Padahal sejak awal tahun, Surono mengaku sudah mengajukan proposal permintaan bantuan pupuk, benih tembakau dan kopi, beserta traktor untuk mengolah tanah seluas 20 hektar. Namun hingga kini proposal bantuan yang berasal dari DBH CHT itu belum juga ia peroleh. Tanpa bantuan tersebut petani mengaku kesulitan untuk mengolah lahan. “Bibit belinya mahal. Kalau ada subsidi lumayan bisa mengurangi beban petani. Kalau di toko pertanian agak mahal,” ucapnya.

Surono berharap bantuan pupuk, bibit dan kopi segera cair akhir tahun ini. Sebab para petani hendak memanfaatkan bantuan tersebut untuk membuat sistem pertanian tumpang sari atau mencampur tanaman tembakau dengan kopi, maupun sayuran. Pasalnya, kata dia, harga komoditas tembakau saat ini tak menentu. “Menanam tembakau kurang menghasilkan. Dalam 3 tahun ini relatif murah. Saya berharap DBH CHT dapat diakses dan memberikan keringanan ke petani. Syukur bisa menjadi subsidi dan proses alih tanam lancar bisa menghasilkan tanaman lebih baik,” ungkap Surono.

Rekomendasi redaksi: Sisa Bahaya Sampah Rokok

Sementara itu, petani tembakau asal Lombok Tengah, Nusa Tenggara Barat, Jopi Hendrayani mengaku tidak lagi menerima manfaat, baik dalam bentuk bantuan langsung tunai maupun pupuk, bibit, hingga alat pertanian sejak 2015. Padahal sebagai petani tembakau swadaya yang tak bermitra dengan pihak perusahaan, Jopi sangat membutuhkan bantuan tersebut. “Sampai hari ini kami belum tahu jawaban pasti. Harapan kami dana bagi hasil cukai digunakan untuk kesejahteraan petani,” kata Jopi kepada Jaring.id melalui sambungan telepon, Jumat, 2 Desember 2021.

Kepala Bidang Pertanian, Dinas Pertanian dan Perkebunan Provinsi Nusa Tenggara, Ahmad Rifai mengungkapkan bahwa program dana BLT untuk petani belum bisa diakses seluruh petani di NTB. “Bantuan yang kita berikan ke petani dari dana bagi hasil cukai tembakau di provinsi tidak bisa kami akomodir semua. Karena alokasi kita sedikit. Kalau lihat anggaran tidak bisa diberikan ke petani,” ungkapnya. Sementara lahan pertanian tembakau di NTB terbilang luas. Kata dia, masing-masing kelompok petani dapat memiliki lahan seluas 20-30 hektare.

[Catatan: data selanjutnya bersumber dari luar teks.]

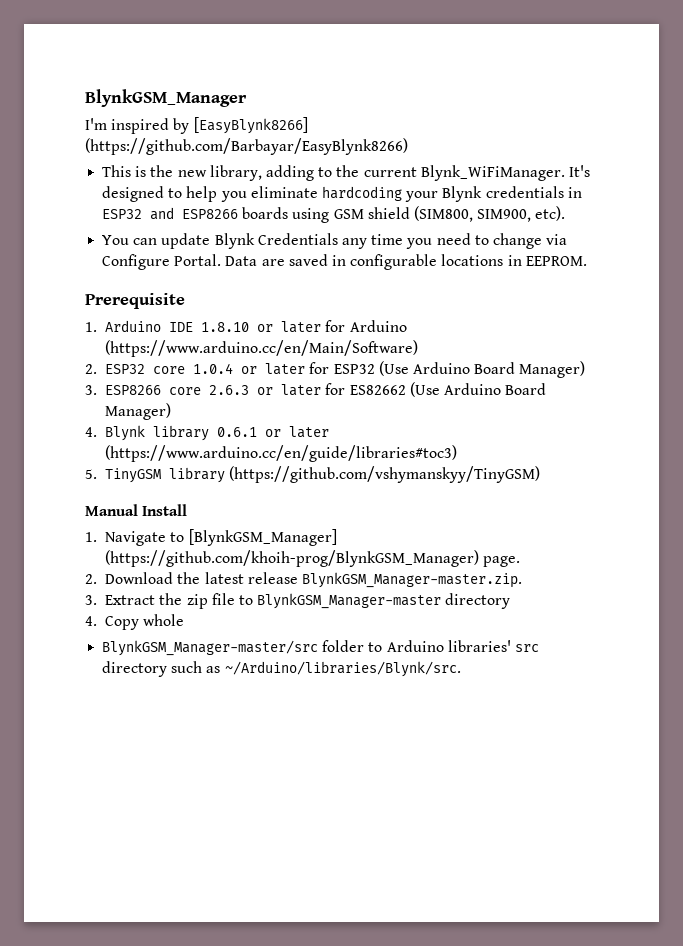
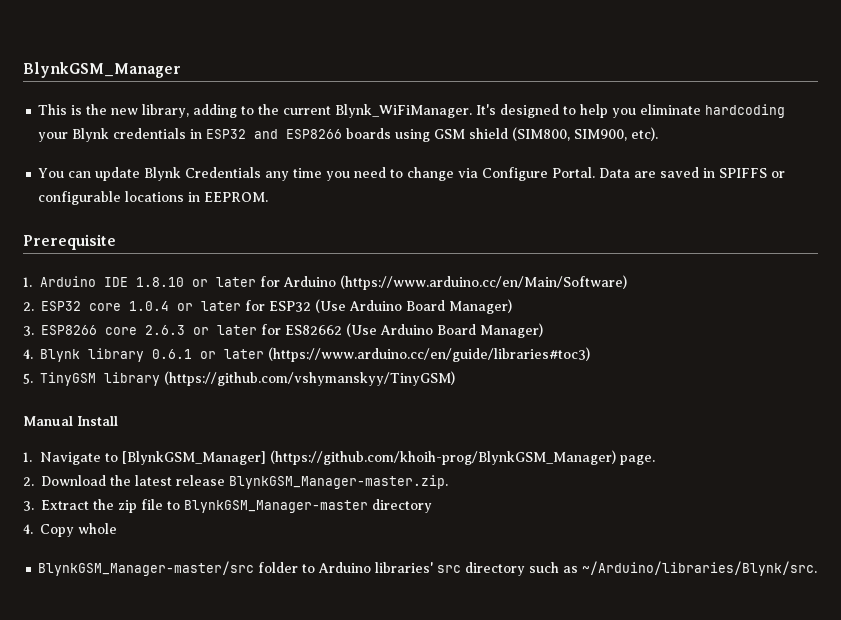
[85,117,308,134] [85,138,408,155] // I'm inspired by [EasyBlynk8266] (https://github.com/Barbayar/EasyBlynk8266) -> (181, 70) none
(346, 260) none -> [719,168,786,178] SPIFFS or

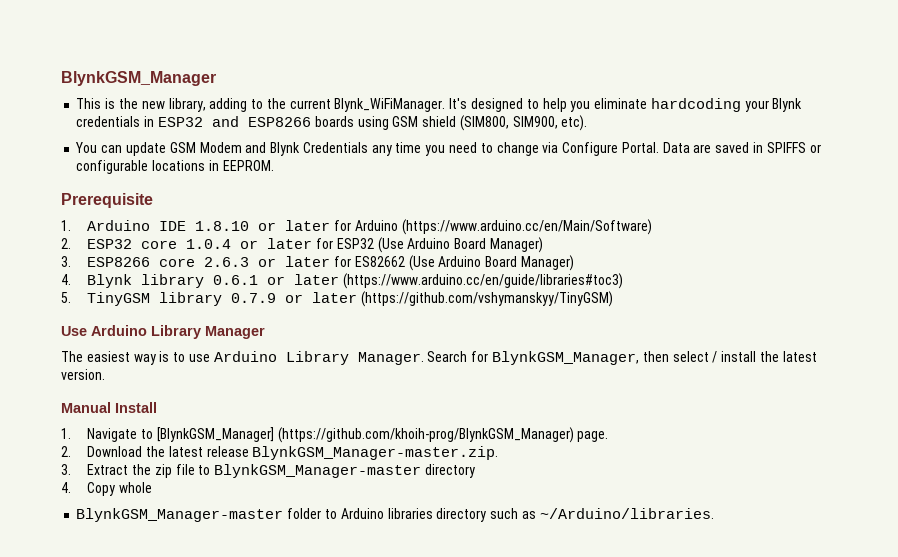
(141, 174) none -> [169,142,267,153] GSM Modem and
[164,371,456,386] (https://github.com/vshymanskyy/TinyGSM) -> [231,291,613,307] [61,325,265,339] [61,351,817,365] [61,369,105,380] 0.7.9 or later (https://github.com/vshymanskyy/TinyGSM) // Use Arduino Library Manager // The easiest way is to use Arduino Library Manager. Search for BlynkGSM_Manager, then select / install the latest version.
[38,561,255,576] BlynkGSM_Manager-master/src -> [76,508,284,522] BlynkGSM_Manager-master
[375,562,462,573] libraries' src -> [387,508,433,519] libraries
[582,561,818,576] ~/Arduino/libraries/Blynk/src. -> [539,508,714,519] ~/Arduino/libraries.

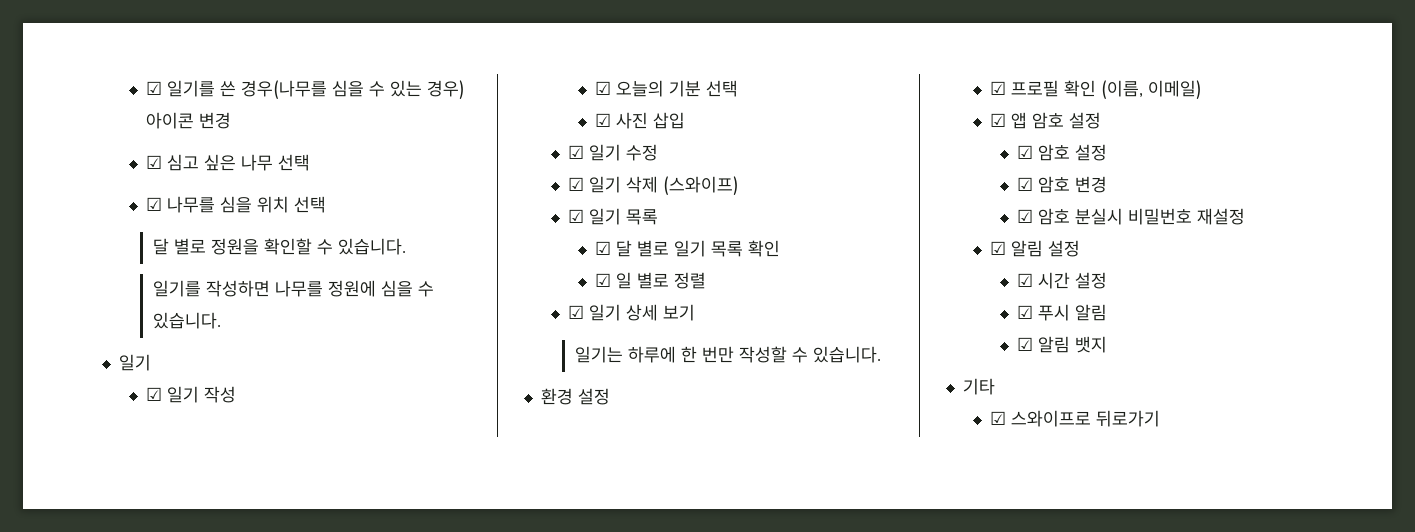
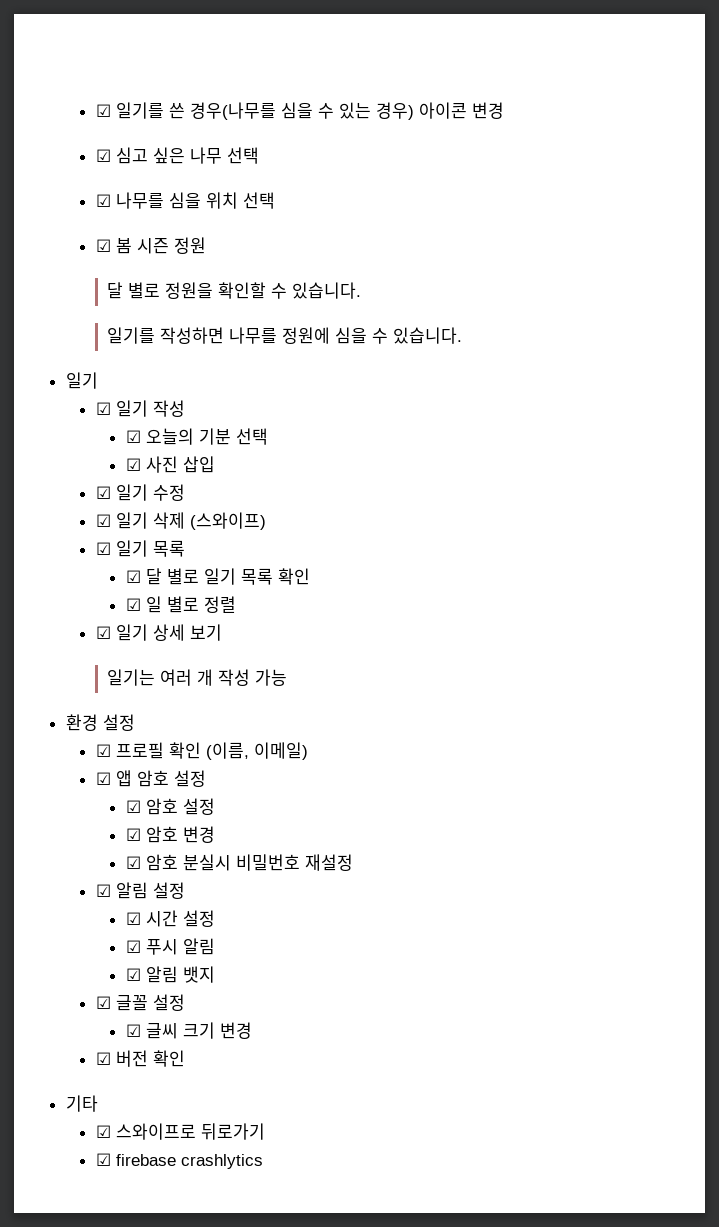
(326, 204) none -> [95,237,206,254] // ☑ 봄 시즌 정원
[628,346,882,363] 하루에 한 번만 작성할 수 있습니다. -> [159,669,287,686] 여러 개 작성 가능
(1107, 344) none -> [95,994,185,1011] [125,1022,252,1039] [95,1050,185,1067] // ☑ 글꼴 설정 // ☑ 글씨 크기 변경 // ☑ 버전 확인
(1160, 418) none -> [95,1153,263,1169] // ☑ firebase crashlytics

“Banyak sekali yang mesti dibantu, pertama dari budidaya, mereka butuh bantuan pupuk tapi karena terkendala anggaran terbatas kami tidak bisa mampu. Sementara dana kita untuk pupuk sedikit, alat perajang terbatas. Sementara petani banyak butuhkan,” ia menjelaskan.

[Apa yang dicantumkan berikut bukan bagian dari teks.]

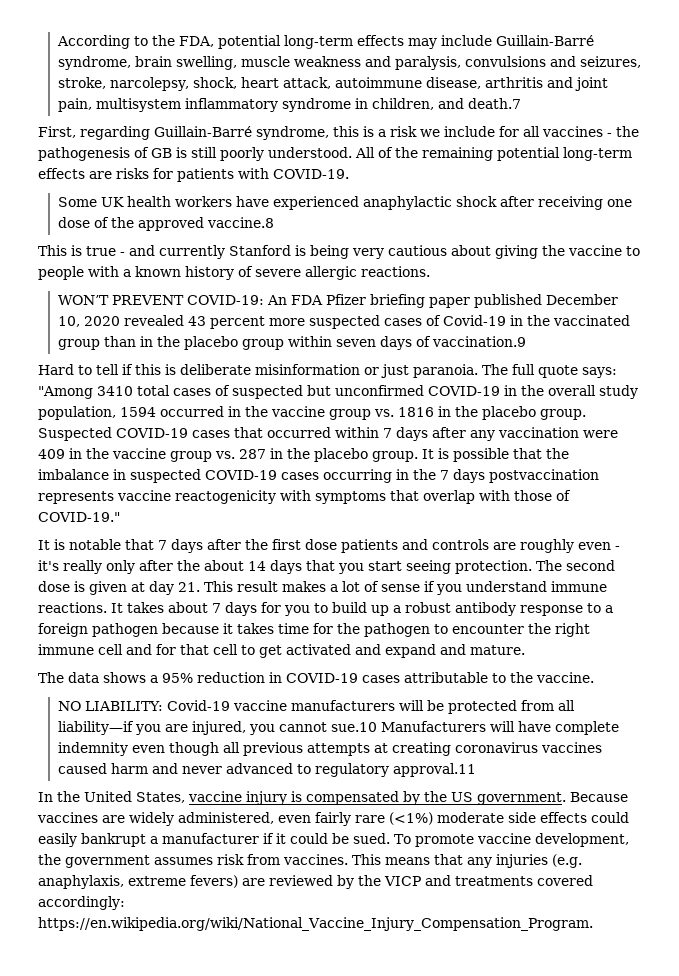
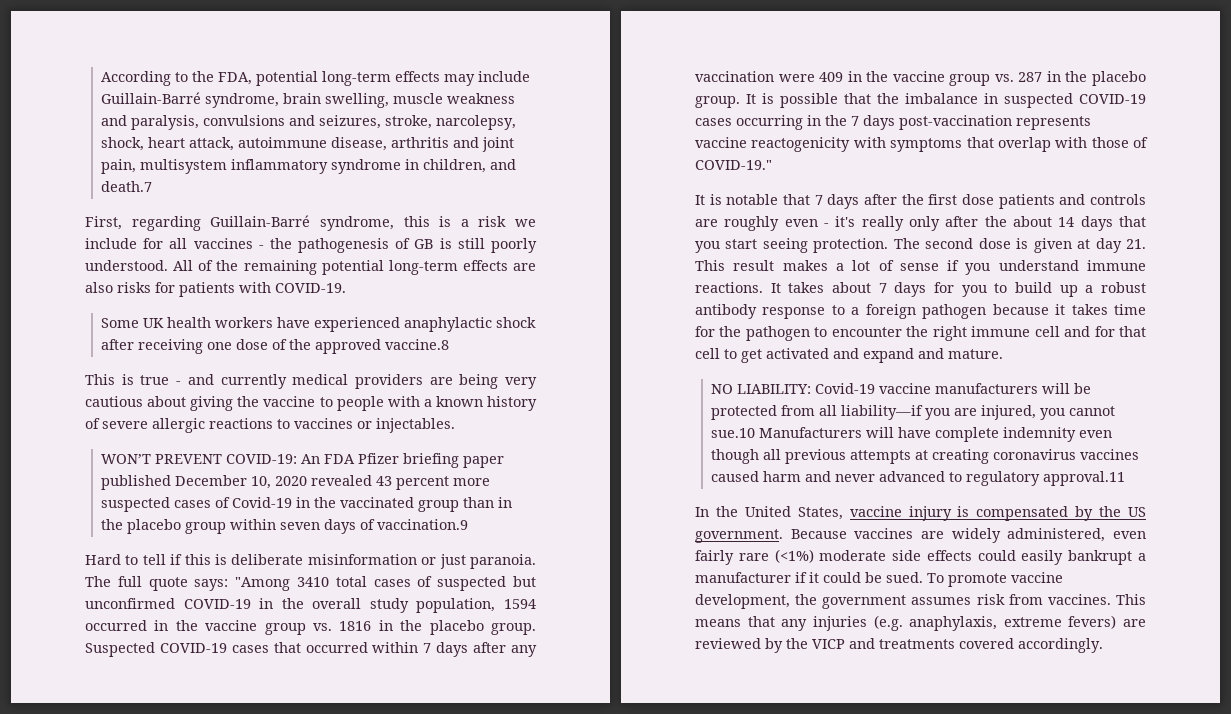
(112, 175) none -> [85,282,113,293] also
[229,245,306,256] Stanford is -> [292,374,453,389] medical providers are
[361,266,430,277] reactions. -> [209,418,455,433] reactions to vaccines or injectables.
[489,469,599,483] postvaccination -> [899,115,1012,130] post-vaccination
[38,672,594,683] // The data shows a 95% reduction in COVID-19 cases attributable to the vaccine. -> (1003, 354) none
[38,896,125,910] [38,917,593,931] accordingly: https://en.wikipedia.org/wiki/National_Vaccine_Injury_Compensation_Program. -> [1018,638,1103,653] accordingly.

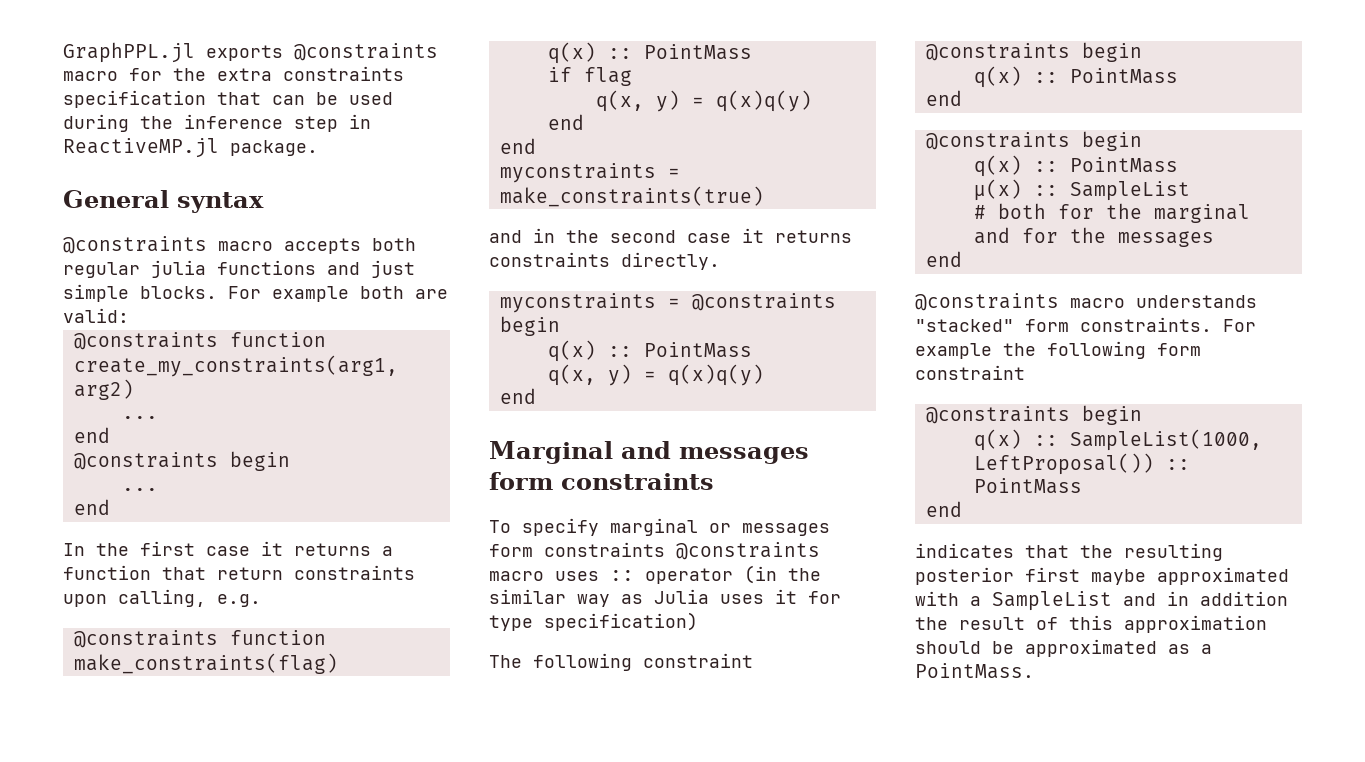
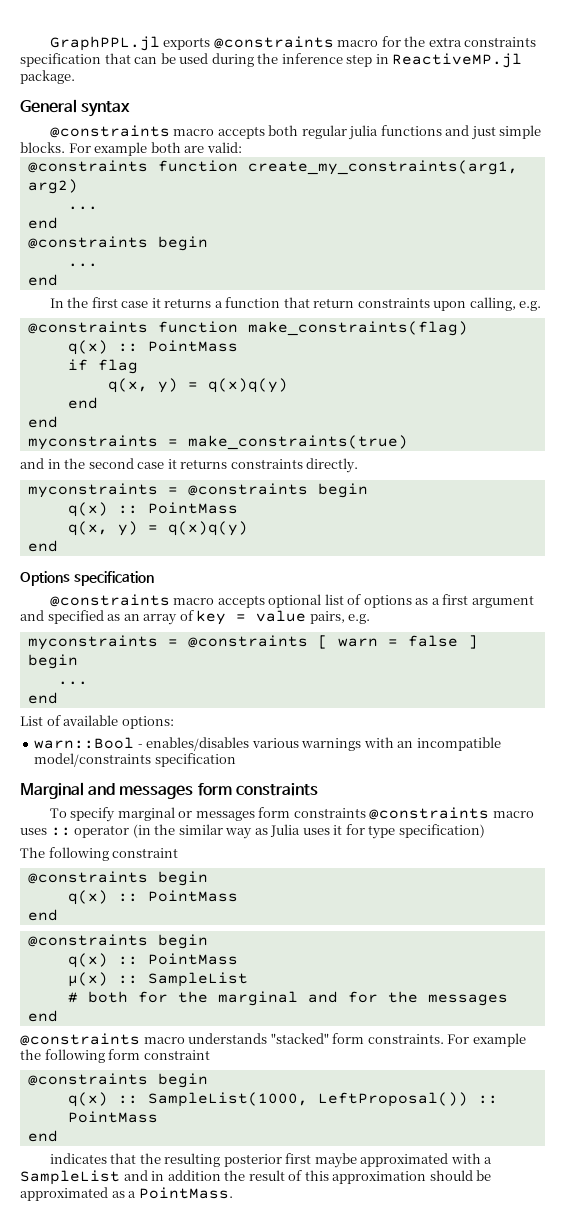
(536, 396) none -> [20,571,154,586] [49,594,534,608] [20,610,371,625] [27,635,478,650] [27,654,78,669] [57,681,88,685] [27,692,58,704] [20,715,174,729] [34,737,501,751] [34,753,236,767] // Options specification // @constraints macro accepts optional list of options as a first argument and specified as an array of key = value pairs, e.g. // myconstraints = @constraints [ warn = false ] begin // ... // end // List of available options: // warn::Bool - enables/disables various warnings with an incompatible model/constraints specification

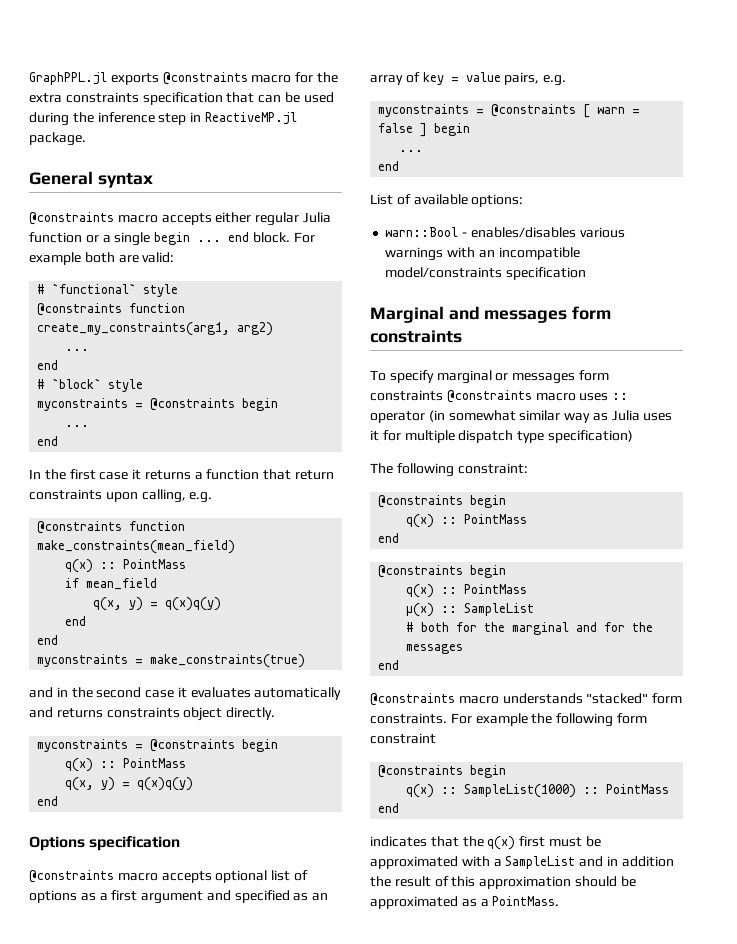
[268,125,542,140] [20,142,65,153] both regular julia functions and just simple blocks. -> [215,212,331,226] [29,232,290,246] either regular Julia function or a single begin ... end block.
(242, 147) none -> [37,283,179,297] // # `functional` style
(58, 223) none -> [37,378,144,392] [37,398,144,411] # `block` style // myconstraints =
[247,321,468,336] make_constraints(flag) -> [37,540,236,554] make_constraints(mean_field)
[97,359,138,374] flag -> [86,578,158,590] mean_field
(177, 464) none -> [190,687,342,700] [29,707,53,718] evaluates automatically and
(303, 464) none -> [183,707,223,721] object
[154,824,176,835] the -> [448,410,516,421] somewhat
(365, 829) none -> [404,430,514,443] multiple dispatch
[112,848,179,858] constraint -> [457,463,528,474] constraint:
[147,1092,468,1107] SampleList(1000, LeftProposal()) -> [464,784,577,798] SampleList(1000)
[164,1153,357,1168] resulting posterior first maybe -> [487,836,601,850] q(x) first must be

Sebagai gantinya, Ahmad menambahkan, pemda telah menyiapkan beberapa program untuk meningkatkan kesejahteraan petani. Antara lain melalui pemberian pupuk, bibit tembakau virginia dan program alih tanam. “Kami juga ada pembangunan embung dan ada bantuan hasil rajang tembakau. Implementasinya sudah sesuai dengan Peraturan Menteri Keuangan,” ia mengklaim. Adapun lokasi pembangunan embung tersebut terletak di wilayah kering, seperti Praya Timur, Tengah dan Waru. “Mereka lebih banyak menanam pada saat hujan turun,” tambahnya.

Ia berharap rencana pembangunan embung tersebut dapat memberikan lebih banyak pilihan komoditas kepada petani tembakau. “Kami dinas selalu mengupayakan alih tanam. Selatan agak kering. Jadi embung nanti bisa digunakan untuk menanam komoditi lain selain tembakau. Harapannya secara tidak langsung memberikan alih tanam. Begitu tersedia air akan menanam komoditi lain,” ujarnya.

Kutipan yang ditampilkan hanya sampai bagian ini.